Navicular bone refers to a small bone that is found at the hoof deep at the back junction. The bone looks like a canoe and that is why it was referred to as navicular which is derived from the Latin word for small canoe. There are several soft issues around the navicular bone. The main function of the navicular bone is to offer a gliding surface where flexor tendon changes angle and bends at areas around the fetlock. The navicular disease was initially used to describe lameness which the pain in the navicular bone and the surrounding areas causes. Lameness which emanates from the area is often caused by various problems that affect the caudal aspect of the horse’s foot and subsequently lead to similar clinical signs.
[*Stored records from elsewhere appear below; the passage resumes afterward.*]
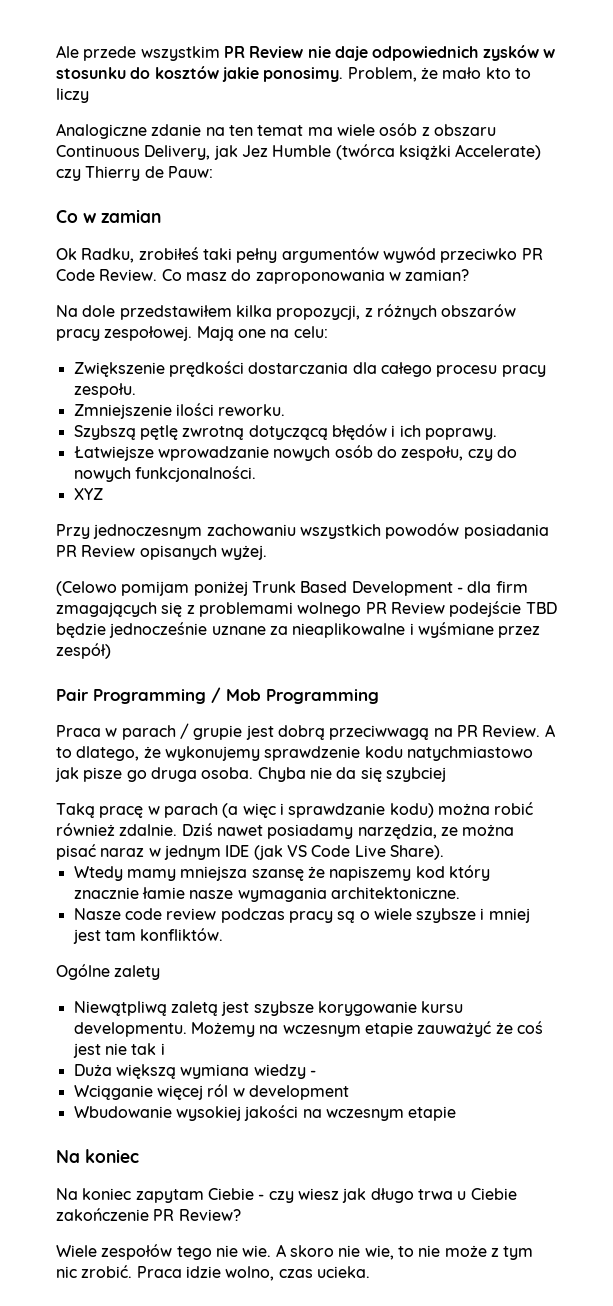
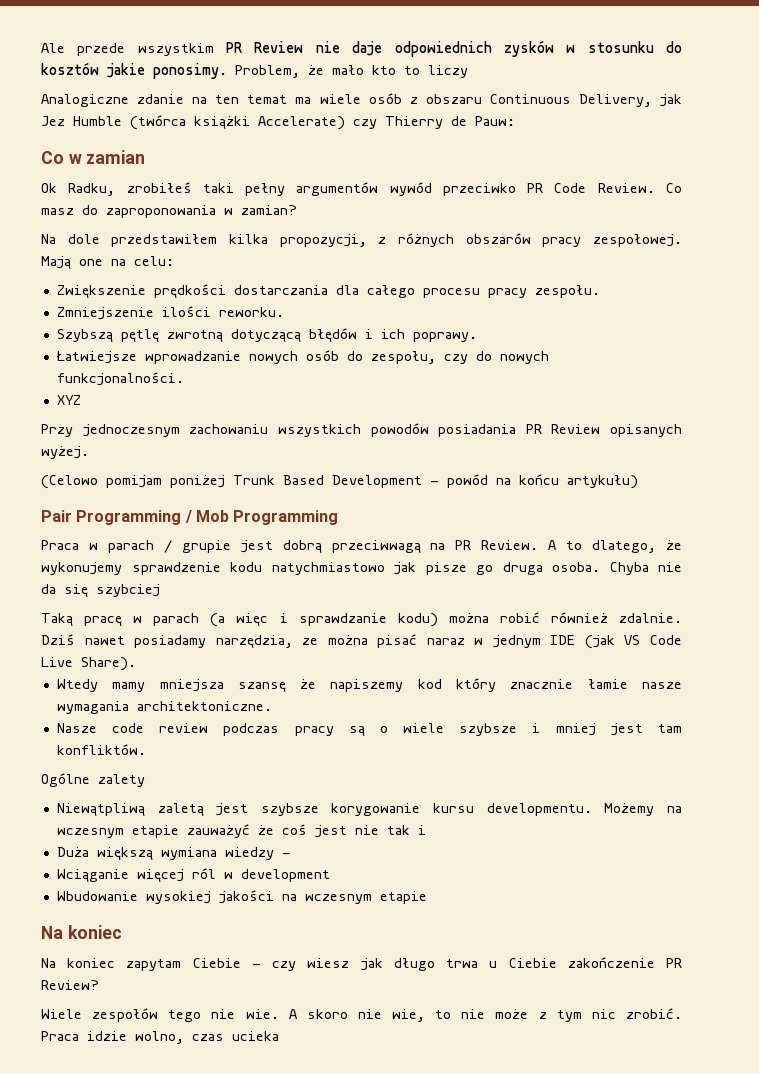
- (Celowo pomijam poniżej Trunk Based Development - dla firm zmagających się z problemami wolnego PR Review podejście TBD będzie jednocześnie uznane za nieaplikowalne i wyśmiane przez zespół)
+ (Celowo pomijam poniżej Trunk Based Development - powód na końcu artykułu)
- Praca idzie wolno, czas ucieka.
+ Praca idzie wolno, czas ucieka

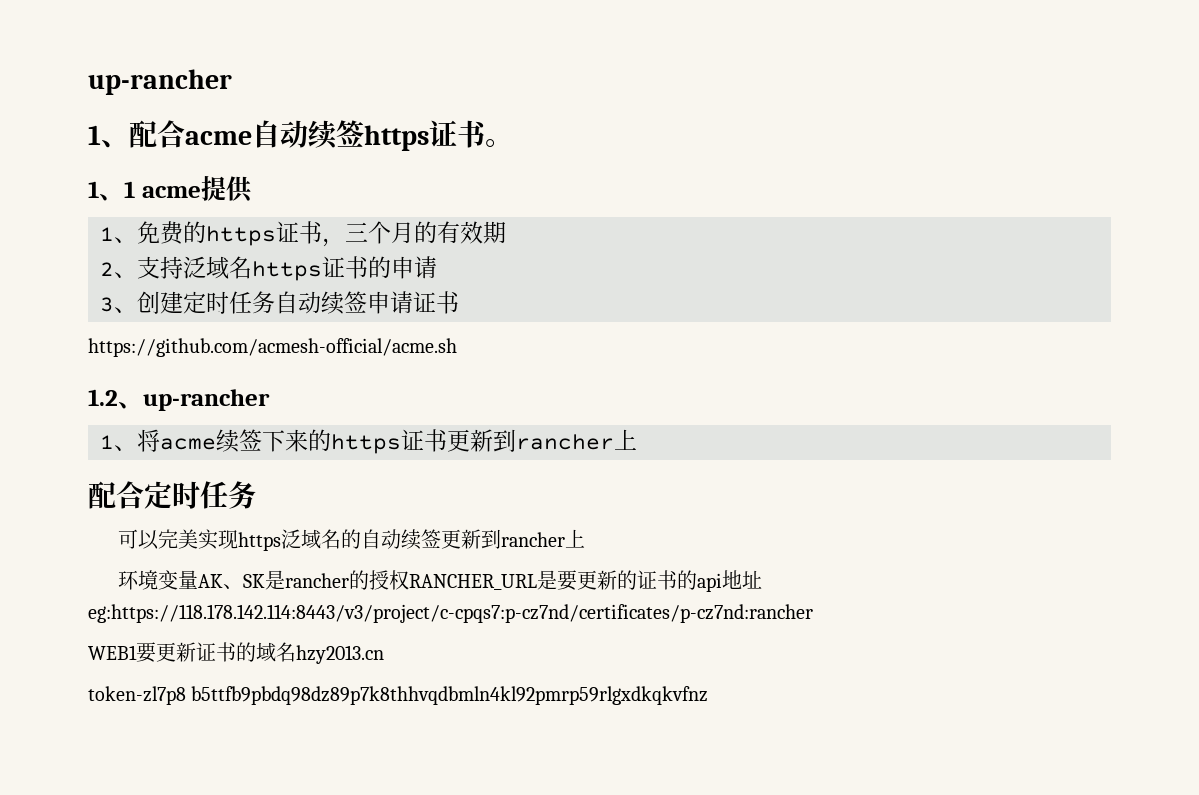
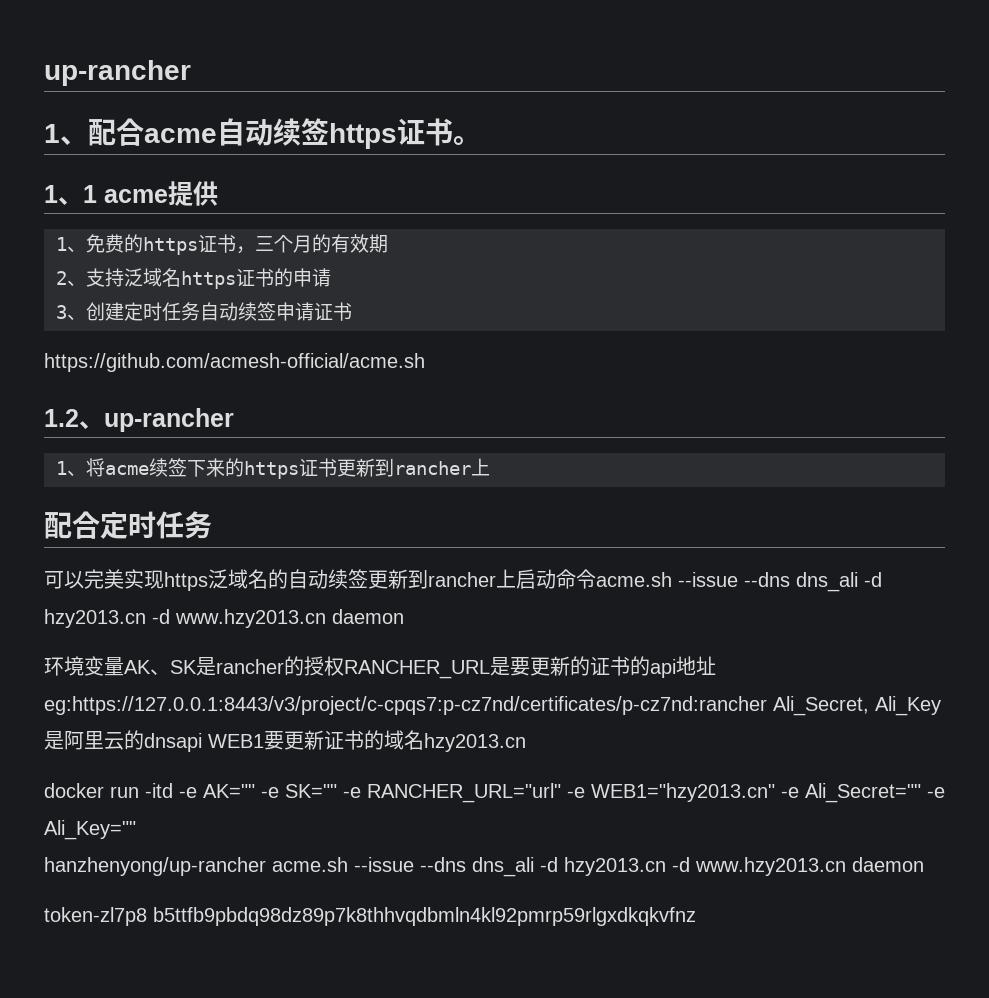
- 可以完美实现https泛域名的自动续签更新到rancher上
+ 可以完美实现https泛域名的自动续签更新到rancher上启动命令acme.sh --issue --dns dns_ali -d hzy2013.cn -d www.hzy2013.cn daemon
- 环境变量AK、SK是rancher的授权RANCHER_URL是要更新的证书的api地址eg:https://118.178.142.114:8443/v3/project/c-cpqs7:p-cz7nd/certificates/p-cz7nd:rancher
- WEB1要更新证书的域名hzy2013.cn
+ 环境变量AK、SK是rancher的授权RANCHER_URL是要更新的证书的api地址eg:https://127.0.0.1:8443/v3/project/c-cpqs7:p-cz7nd/certificates/p-cz7nd:rancher Ali_Secret, Ali_Key是阿里云的dnsapi WEB1要更新证书的域名hzy2013.cn
+ docker run -itd -e AK="" -e SK="" -e RANCHER_URL="url" -e WEB1="hzy2013.cn" -e Ali_Secret="" -e Ali_Key=""
+ hanzhenyong/up-rancher acme.sh --issue --dns dns_ali -d hzy2013.cn -d www.hzy2013.cn daemon

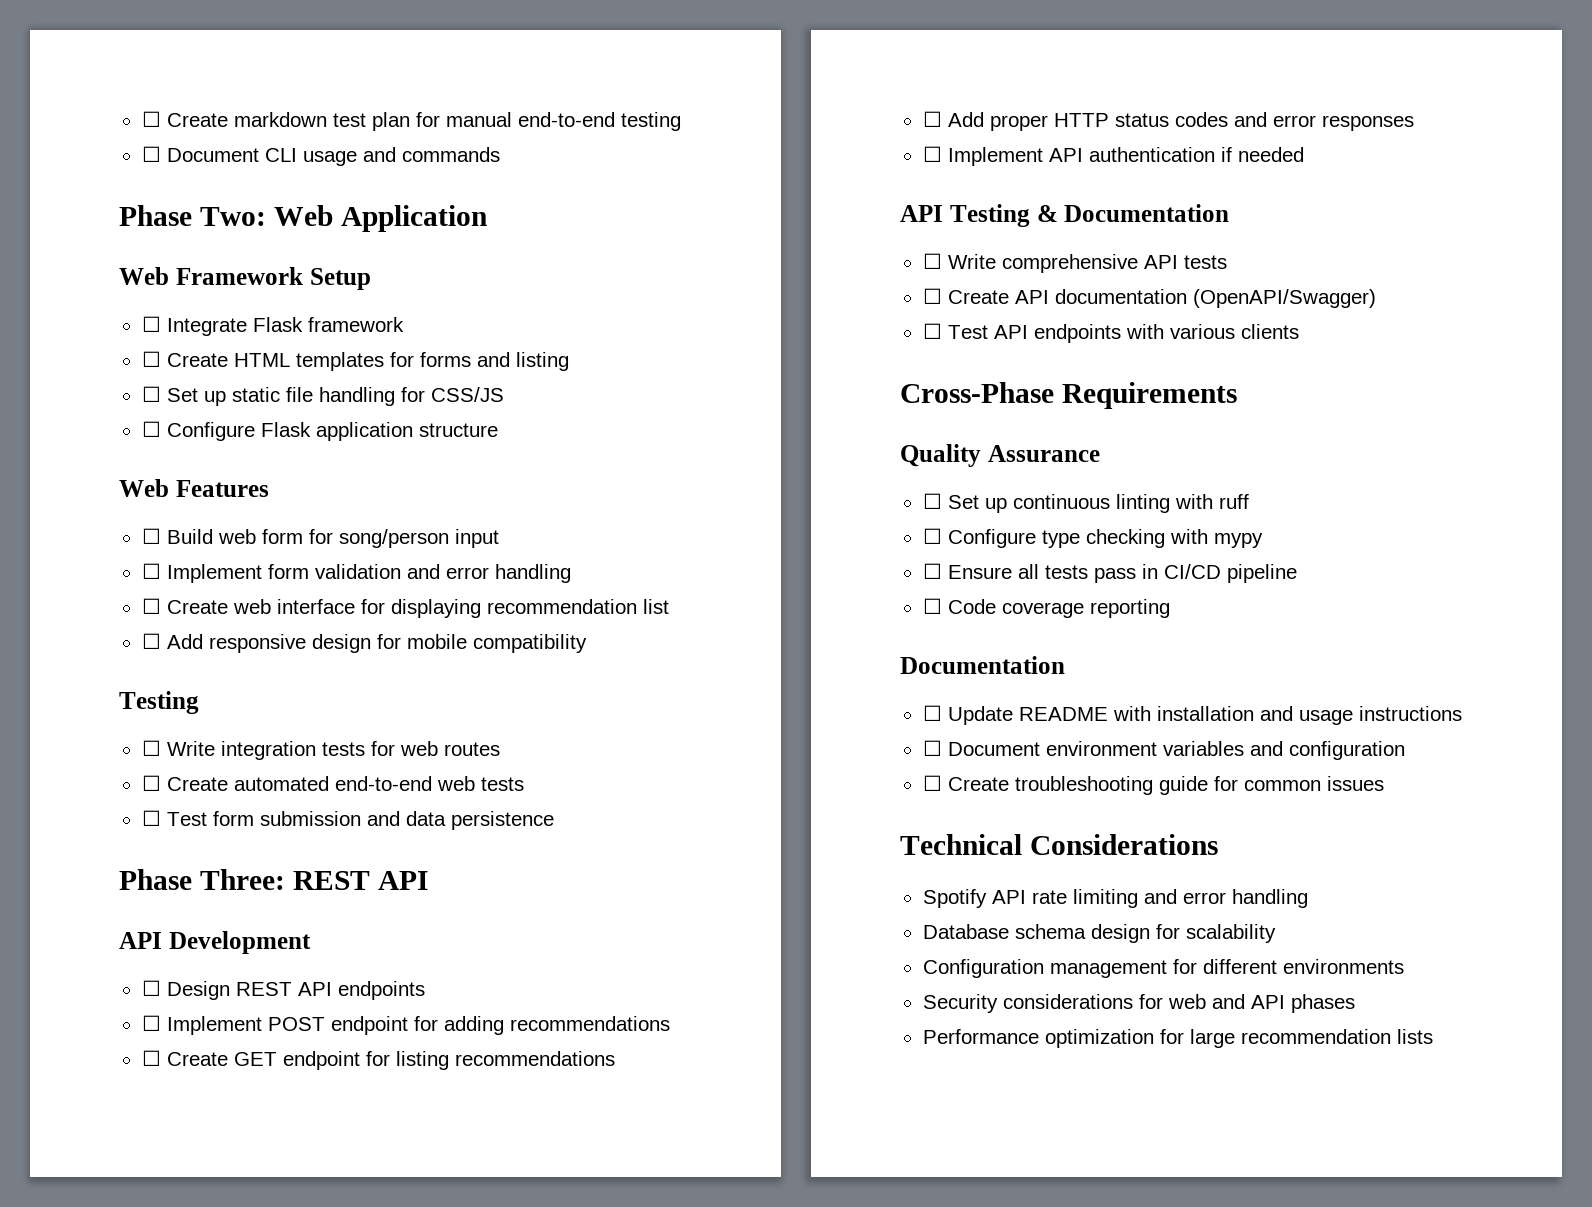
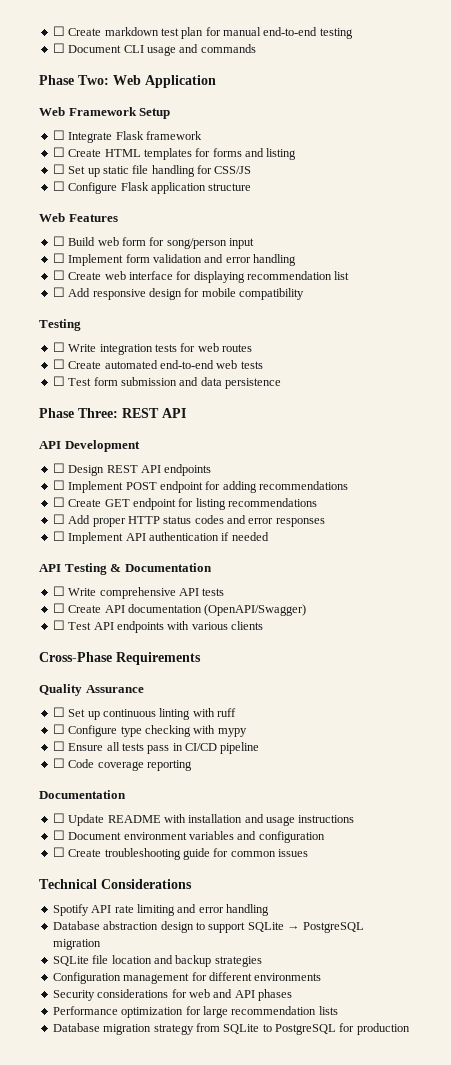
- Database schema design for scalability
+ Database abstraction design to support SQLite → PostgreSQL migration
+ SQLite file location and backup strategies
+ Database migration strategy from SQLite to PostgreSQL for production

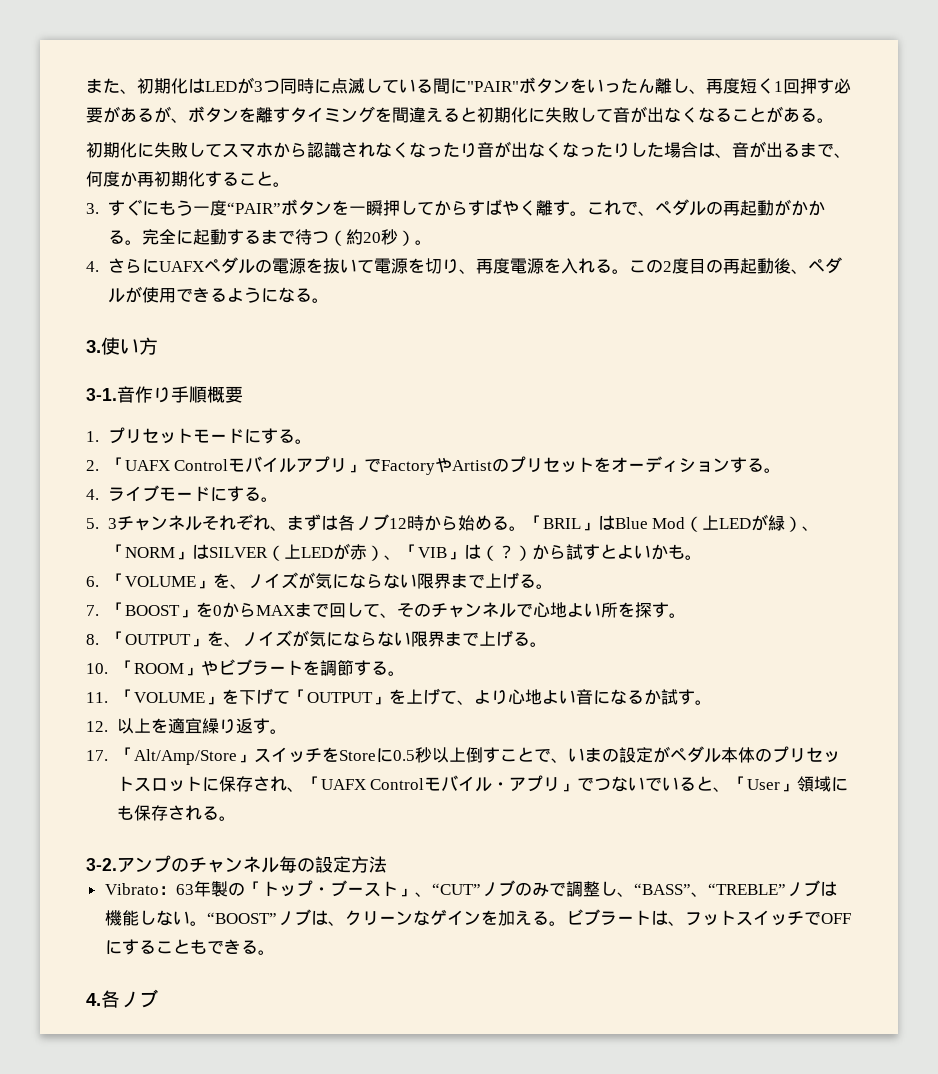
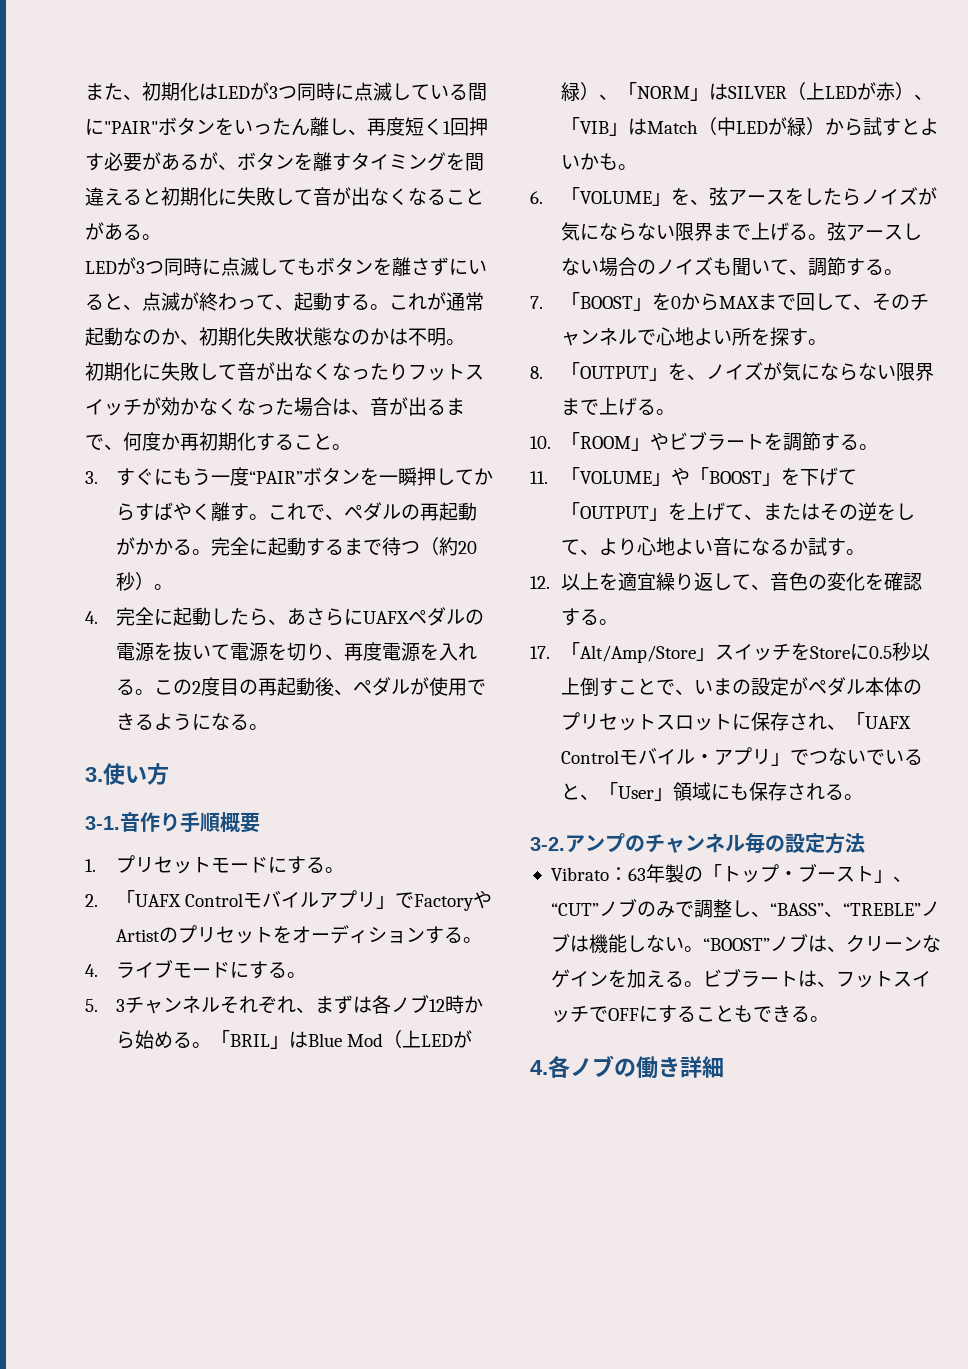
- 初期化に失敗してスマホから認識されなくなったり音が出なくなったりした場合は、音が出るまで、何度か再初期化すること。
+ LEDが3つ同時に点滅してもボタンを離さずにいると、点滅が終わって、起動する。これが通常起動なのか、初期化失敗状態なのかは不明。
+ 初期化に失敗して音が出なくなったりフットスイッチが効かなくなった場合は、音が出るまで、何度か再初期化すること。
- 4.さらにUAFXペダルの電源を抜いて電源を切り、再度電源を入れる。
+ 4.完全に起動したら、あさらにUAFXペダルの電源を抜いて電源を切り、再度電源を入れる。
- 「BRIL」はBlue Mod（上LEDが緑）、「NORM」はSILVER（上LEDが赤）、「VIB」は（？）から試すとよいかも。
+ 「BRIL」はBlue Mod（上LEDが緑）、「NORM」はSILVER（上LEDが赤）、「VIB」はMatch（中LEDが緑）から試すとよいかも。
- 6.「VOLUME」を、ノイズが気にならない限界まで上げる。
+ 6.「VOLUME」を、弦アースをしたらノイズが気にならない限界まで上げる。弦アースしない場合のノイズも聞いて、調節する。
- 11.「VOLUME」を下げて「OUTPUT」を上げて、より心地よい音になるか試す。
+ 11.「VOLUME」や「BOOST」を下げて「OUTPUT」を上げて、またはその逆をして、より心地よい音になるか試す。
- 12.以上を適宜繰り返す。
+ 12.以上を適宜繰り返して、音色の変化を確認する。
- 4.各ノブ
+ 4.各ノブの働き詳細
Multiple problems can cause the pain and lameness in the navicular area which includes injury and inflammation of the ligaments and flexor surface problems. These problems are common in performance horses and general causes forelimb lameness. The other possible causes of navicular problems are the hoof conformation abnormalities which include backward and forward hoof axis, sheared heels, underrun heels, mismatched hoof angles, contracted heels, and disproportionally small feet.

Navicular problems can affect both front feet to different degrees. In most cases, one foot is more painful and that is why most horse owners notice the lameness of a single leg first. When carefully observed, it would be noticed that the animal can be short-stride in both limbs and can even swap lame legs as they navigate corners or tight corners. When this lameness set in, the foot will land to toe to heal as opposed to the normal heel to toe landing. If you want to easily capture navicular problems and their effects, capture the horse on a video and later look at the video focusing on the feet.

Having evaluated your horse, call your veterinarian to diagnose the issue with your horse and confirm if it is a navicular syndrome. Limb manipulations might not be very specific because it is difficult to create pressure or tension on one structure in isolation. The vet will then recommend treatments that could be conservative or aggressive with options of shoeing treatment, medical and surgical treatments.